На земле лежал принесенный нашим привратником Саимом-зфенди и поваром Бекри-эфенди баран со связанными ногами, выкрашенными хной. Рядом, в переднике и с огромным ножом, стоял мясник. Баран все время вырывался, и мяснику никак не удавалось выполнить свою миссию. Наконец у привратника с поваром получилось крепко прижать бедное животное к земле. Тогда мясник, грубо взяв барана за добродушную мордочку, повернул его голову в сторону и резко вонзил ему в горло длинный нож. Воцарилась тишина. «Аллах велик! Аллах всемогущ!» — громко провозгласил мясник. Быстро двигая ножом, он разрезал белое горло барана. Едва он вынул нож, как хлынула густая, ярко-красная кровь. Баран бился в предсмертной судороге. Все застыли. Внезапно в голых ветках липы завыл жуткий ветер. Наконец мясник отрезал баранью голову, а кровь вылил в заранее вырытую яму.
Я увидел скривившихся в сторонке любопытных мальчишек, нашего водителя Четина-эфенди, какого-то старика, возносившего молитву. Фюсун, затаив дыхание, вцепилась мне в рукав пиджака. Баран еще бился, но то была уже агония. Вытиравшего о фартук нож мясника звали Казымом, лавка его располагалась неподалеку от полицейского участка, но я его не узнал.

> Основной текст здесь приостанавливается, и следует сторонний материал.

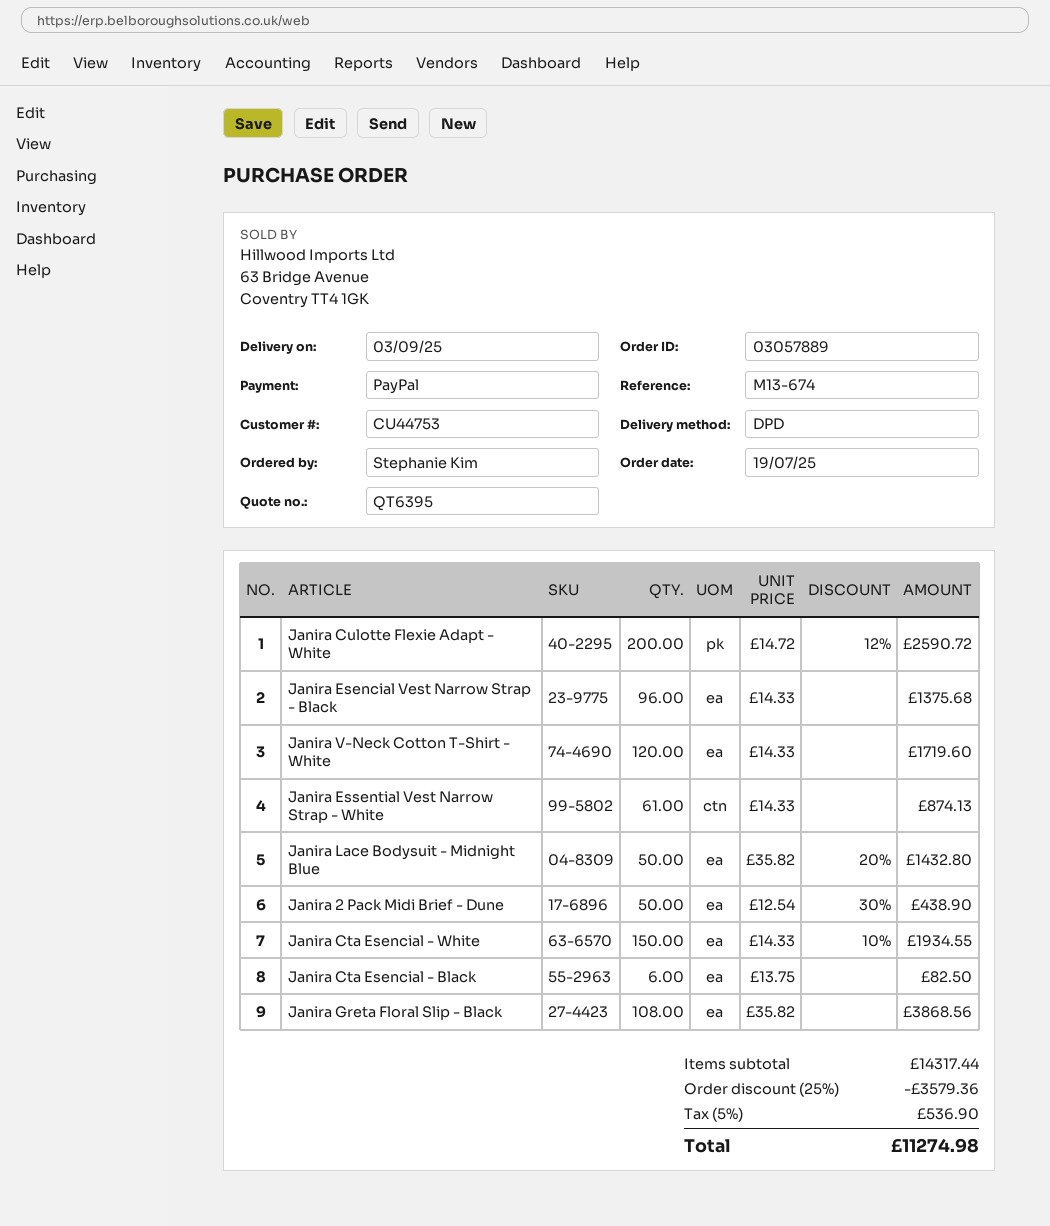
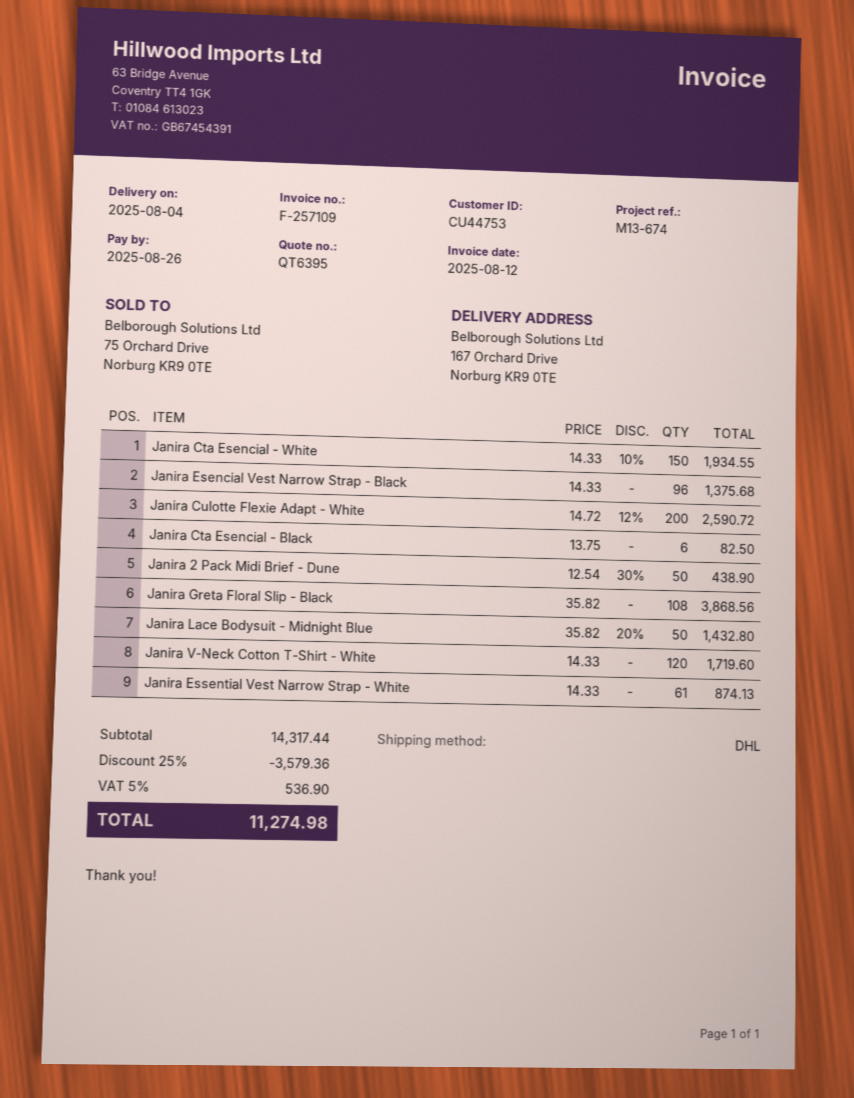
delivery date: 2025-09-03 -> 2025-08-04
shipping method: DPD -> DHL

Когда мы встретились взглядами с поваром Бекри, стало понятно, что зарезали нашего барана, которого купили накануне праздника и неделю держали на привязи в саду.
— Пойдем отсюда, — сказал я Фюсун.
Ни слова не говоря, мы зашагали прочь по улице. От чего мне стало не по себе — от того ли, что по моей вине маленькая девочка оказалась свидетелем такой сцены? Я ощущал вину, но причину её понять не мог.
Мои родители не были религиозны. Не припомню, чтобы кто-то из них когда-либо совершал намаз или постился. Как многие люди, взрослевшие в первые годы Республики, они не пренебрегали религией, просто не придавали ей особого значения, объясняя это безразличие любовью к реформам Ататюрка и стремлением к светскому образу жизни. Несмотря на это, в семьях многих обитателей Нишанташи, подобно нашей, на Праздник жервоприношения резали барана, а мясо раздавали беднякам, как того требовала традиция. Родители сами, конечно, никогда этим не занимались, да и раздачу мяса с требухой поручали прислуге. Я тоже всегда держался в стороне от церемонии заклания, множество лет утром праздничного дня совершавшейся на пустыре рядом с домом.